はじめての憲法 (ちくまプリマー新書)
安倍政権の残された最大のテーマは憲法改正だが、今のところ自民党内の合意もできていない。公明党の合意は絶望的だ。それでも安倍首相がこの問題にこだわるのは「押しつけ憲法」の改正が自民党の結党以来の悲願だからだろう。

他方で一部の憲法学者は、それが押しつけではなく、終戦で主権者になった日本国民が「八月革命」によって制定したものだというが、この主張に対応する歴史的事実はまったく存在しない。どっちにも共通するのは、憲法が民主的正統性に弱点を抱えているという認識である。

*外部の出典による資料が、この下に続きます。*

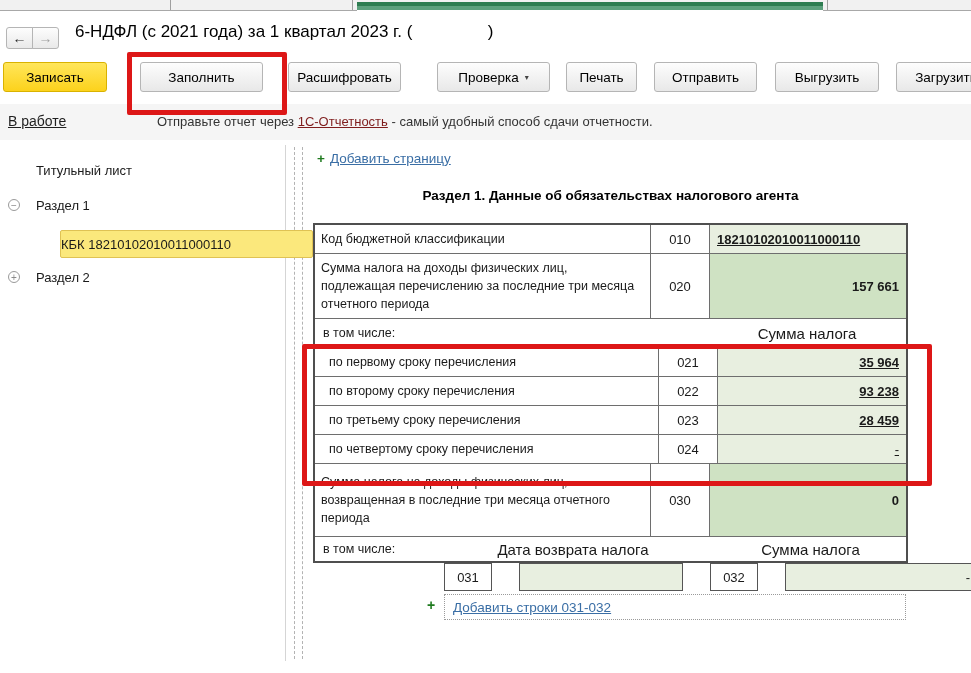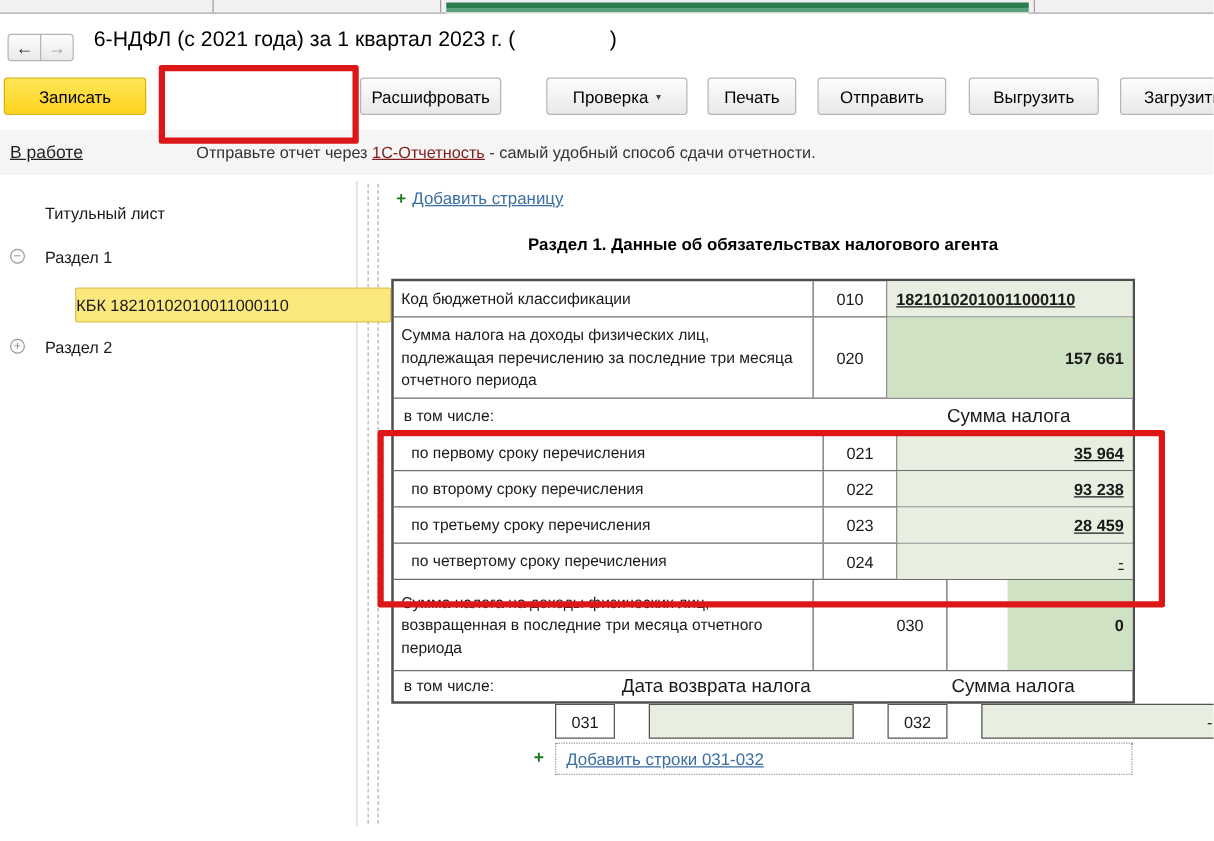--- a/index.html
+++ b/index.html
@@ -50,21 +50,21 @@
   .trow{display:flex;border-bottom:1px solid #6e6e6e;position:relative;box-sizing:content-box;}
   .trow:last-child{border-bottom:none;}
   .c-label{width:323px;padding:2px 6px;border-right:1px solid #6e6e6e;display:flex;align-items:center;
     font-size:12.5px;line-height:1.45;}
   .c-code{width:58px;border-right:1px solid #6e6e6e;display:flex;align-items:center;justify-content:center;font-size:13px;}
   .c-val{flex:1;display:flex;align-items:center;font-weight:bold;font-size:13px;padding:0 7px;}
   .v-left{justify-content:flex-start;}
   .v-right{justify-content:flex-end;}
   .tone-pale{background:#e8efe0;text-decoration:underline;}
   .tone-dark{background:#cfe2c3;}
-  .h28{height:28px;} .h64{height:64px;} .h72{height:72px;gap:48px;}
+  .h28{height:28px;} .h64{height:64px;} .h72{height:72px;}
   .subrow{height:28px;position:relative;}
   .subrow.h24{height:24px;}
   .sub-label{position:absolute;left:8px;top:50%;transform:translateY(-50%);font-size:12.5px;}
   .sub-head{position:absolute;top:50%;transform:translateY(-50%);font-size:15px;text-align:center;}
   
   .bottomrow{position:absolute;left:444px;top:563px;display:flex;height:28px;gap:28px;}
   .bcell{box-sizing:border-box;border:1px solid #555;height:28px;display:flex;align-items:center;font-size:13px;}
   .bcell+.bcell{margin-left:-1px;}
   .b-code{width:48px;justify-content:center;background:#fff;}
   .b-date{width:164px;background:#e8efe0;}
@@ -93,21 +93,22 @@
   <div class="navbox">
     <div class="navbtn back">
       <span>←</span>
     </div>
     <div class="navbtn fwd">
       <span>→</span>
     </div>
   </div>
   <div class="page-title">6-НДФЛ (с 2021 года) за 1 квартал 2023 г. (                )</div>
 
-  <div class="btn primary" style="left:3px;width:114px;">Записать</div>
+  <div class="btn primary" style="left:3px;width:104px;">Записать</div>
+  <div class="btn" style="left:140px;width:123px;">Заполнить</div>
   <div class="btn" style="left:288px;width:113px;">Расшифровать</div>
   <div class="btn" style="left:437px;width:113px;">
     <span>Проверка</span>
     <span class="dd-arrow">▾</span>
   </div>
   <div class="btn" style="left:566px;width:71px;">Печать</div>
   <div class="btn" style="left:654px;width:103px;">Отправить</div>
   <div class="btn" style="left:775px;width:104px;">Выгрузить</div>
   <div class="btn" style="left:896px;width:100px;">Загрузить</div>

この背景には主権者たる国民が憲法を制定するというドイツ国法学の発想があるが、憲法を書いたのはアメリカの法律家である。彼らにとってはそんな観念論はどうでもよく、憲法は連合国が提案して日本が受諾したポツダム宣言の具体化だった。それは日本と連合国の社会契約だったと著者は考え、この契約を「ポツダム・プロセス」と呼ぶ。

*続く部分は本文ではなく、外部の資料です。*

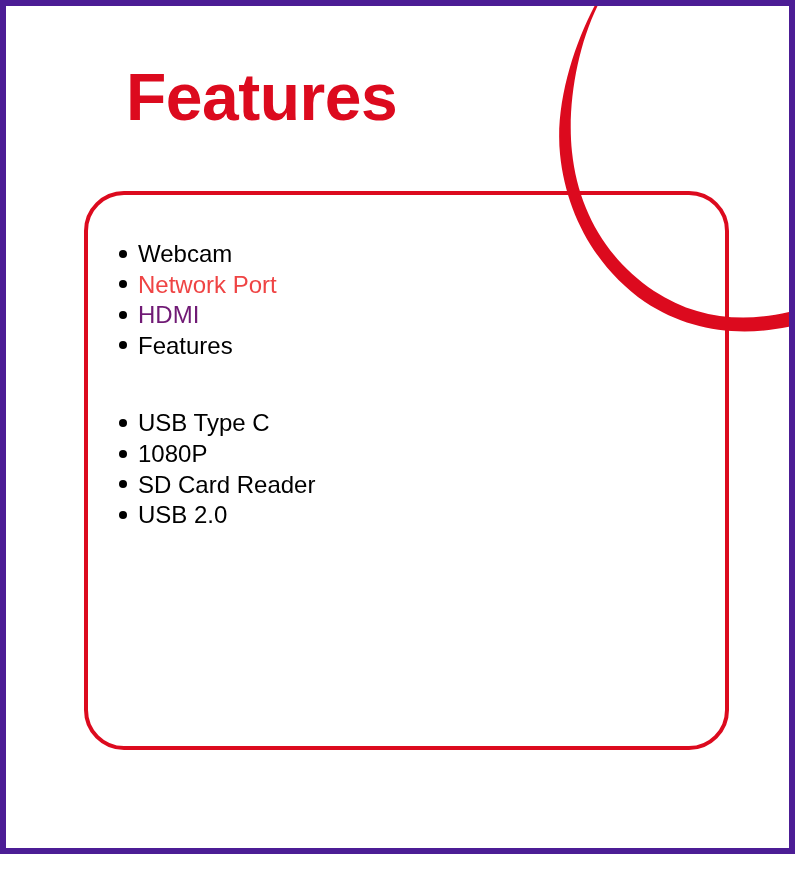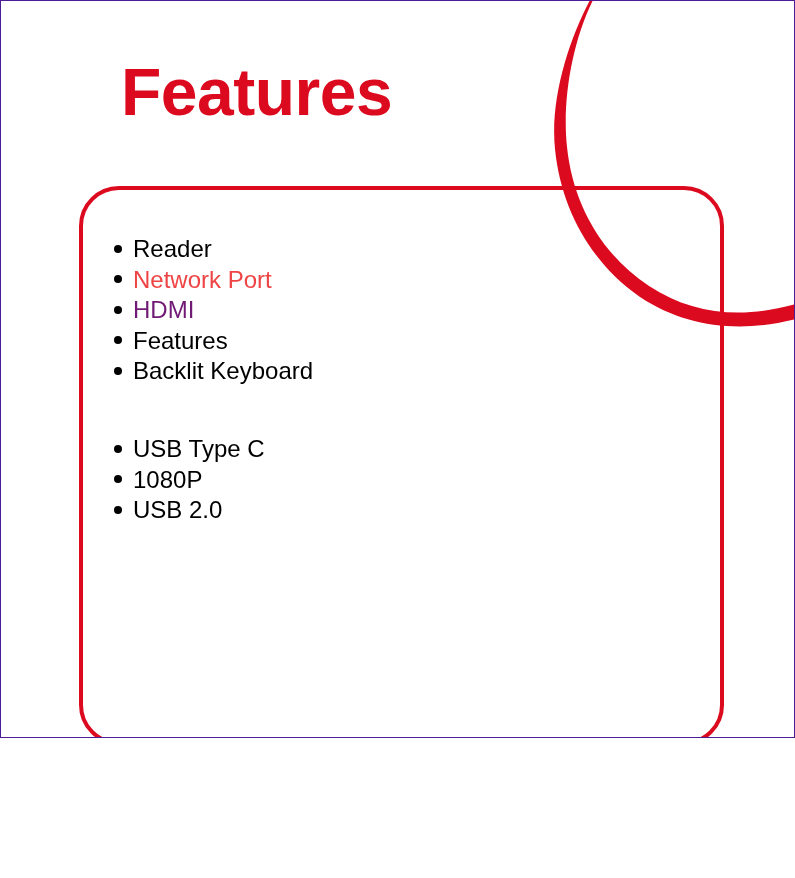--- a/index.html
+++ b/index.html
@@ -8,24 +8,24 @@
     padding: 0;
     background: #ffffff;
   }
   body {
     font-family: "Liberation Sans", "DejaVu Sans", sans-serif;
   }
 
   #slide {
     position: relative;
     width: 795px;
-    height: 738px;
+    height: 854px;
     background: #ffffff;
     box-sizing: border-box;
-    border: 1px solid #4c1d95;
+    border: 6px solid #4c1d95;
     overflow: hidden;
   }
 
   
   .title {
     position: absolute;
     left: 120px;
     top: 58px;
     margin: 0;
     font-size: 66px;
@@ -97,39 +97,39 @@
 <body>
 
 <div id="slide" style="background: rgb(255, 255, 255);">
 
   <h1 class="title" style="color: rgb(220, 10, 30);">Features</h1>
 
   <div class="panel" style="border-color: rgb(220, 10, 30); border-radius: 40px;"></div>
 
   <ul class="feature-list">
     <li style="color: rgb(0, 0, 0);">
-      <span class="bullet" style="background: rgb(0, 0, 0);"></span><span class="item-label">Reader</span>
+      <span class="bullet" style="background: rgb(0, 0, 0);"></span><span class="item-label">Webcam</span>
     </li>
     <li style="color: #ef4444;">
       <span class="bullet" style="background: rgb(0, 0, 0);"></span><span class="item-label">Network Port</span>
     </li>
     <li style="color: #701a75;">
       <span class="bullet" style="background: rgb(0, 0, 0);"></span><span class="item-label">HDMI</span>
     </li>
     <li style="color: rgb(0, 0, 0);">
       <span class="bullet" style="background: rgb(0, 0, 0);"></span><span class="item-label">Features</span>
     </li>
-    <li style="color: rgb(0, 0, 0);">
-      <span class="bullet" style="background: rgb(0, 0, 0);"></span><span class="item-label">Backlit Keyboard</span>
-    </li>
     <li style="color: rgb(0, 0, 0); margin-top: 47px;">
       <span class="bullet" style="background: rgb(0, 0, 0);"></span><span class="item-label">USB Type C</span>
     </li>
     <li style="color: rgb(0, 0, 0);">
       <span class="bullet" style="background: rgb(0, 0, 0);"></span><span class="item-label">1080P</span>
+    </li>
+    <li style="color: rgb(0, 0, 0);">
+      <span class="bullet" style="background: rgb(0, 0, 0);"></span><span class="item-label">SD Card Reader</span>
     </li>
     <li style="color: rgb(0, 0, 0);">
       <span class="bullet" style="background: rgb(0, 0, 0);"></span><span class="item-label">USB 2.0</span>
     </li>
   </ul>
 
   <svg class="swoosh" viewBox="0 0 795 878" xmlns="http://www.w3.org/2000/svg">
 
     <path id="swooshPath" d="M 591.5 0
              C 571 42, 561 100, 566 146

占領で日本の国家主権が制限されたことが国際法違反だというのが保守派の一部の主張だが、当事者の合意した契約は一般法に優先する。日本政府が降伏文書に調印したときポツダム・プロセスが始まり、サンフランシスコ条約で終わった。その根底にあった概念はドイツ的な「主権者」ではなく、英米的な国際法にもとづく契約だった。